Peinte en majesté dans la fresque que Diego Rivera réalisa pour les usines Ford, ou représentée dans son absurdité cauchemardesque dans les films de Chaplin ou de René Clair, la chaîne d’assemblage est devenue le symbole même du capitalisme industriel.
Yves Pagès l’aborde par ses déclinaisons les plus inattendues : les tapis roulants de nos salles de fitness ou ceux des caisses de supermarchés, ou par ses ancêtres prototypiques les plus invraisemblables. Il y eut par exemple la « trépigneuse », machine agricole dont la force motrice était produite par des chevaux ou des chiens – l’exploitation animale précédant celle des humains, les terribles « moulins disciplinaires » des prisons anglaises et, dans la sphère des loisirs enfin, les trottoirs roulants de l’exposition universelle (et leurs avatars contemporains dans les gares et les aéroports).

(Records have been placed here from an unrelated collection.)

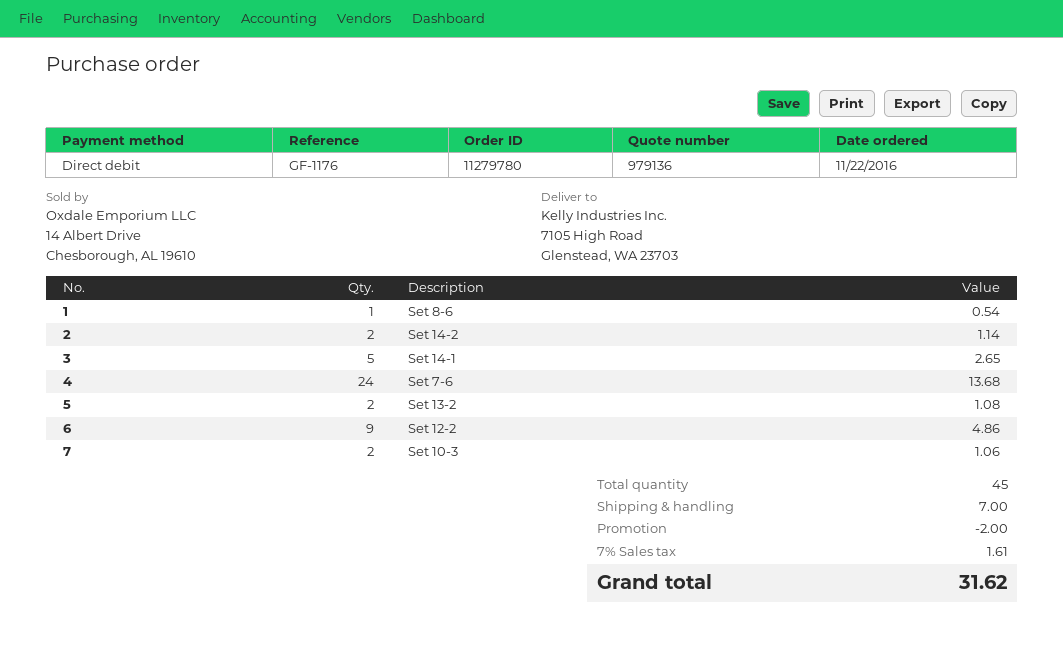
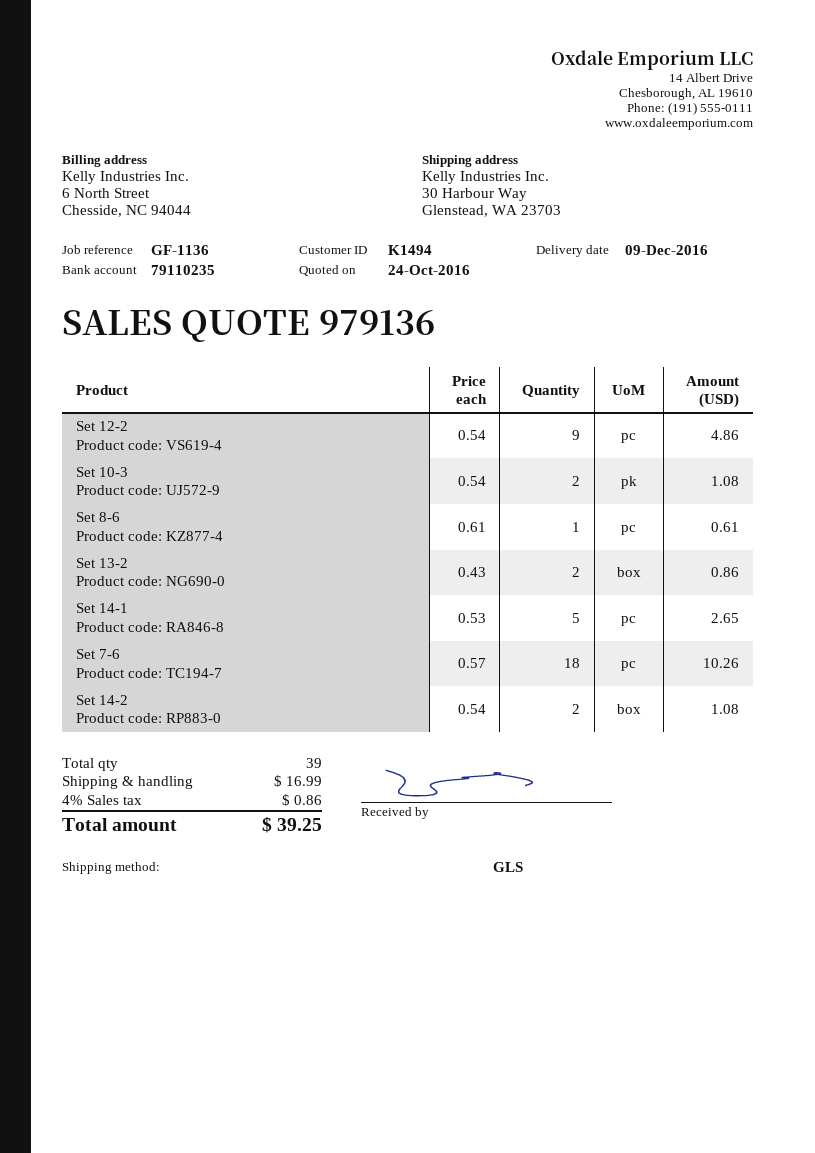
reference: GF-1176 -> GF-1136
ship to: 7105 High Road, Glenstead, WA 23703 -> 30 Harbour Way, Glenstead, WA 23703
Set 8-6: 1 for 0.54 -> 1 for 0.61
Set 14-2: 2 for 1.14 -> 2 for 1.08
Set 7-6: 24 for 13.68 -> 18 for 10.26
Set 13-2: 2 for 1.08 -> 2 for 0.86
Set 10-3: 2 for 1.06 -> 2 for 1.08
total quantity: 45 -> 39
discount: 2.00 -> none
shipping: 7.00 -> 16.99
tax: 7% = 1.61 -> 4% = 0.86
total: 31.62 -> 39.25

Trois lignes généalogiques pour une histoire politique du tapis roulant : la productiviste, la coercitive et la récréative, qui forment autant de pas de côté en dehors de nos automatismes de pensée. Des chemins de traverse arpentés avec érudition dans cet essai critique rieur et stimulant, dont les croisements sont tels qu’ils convergent et interrogent « ce après quoi la technocratie dominante nous fait courir ».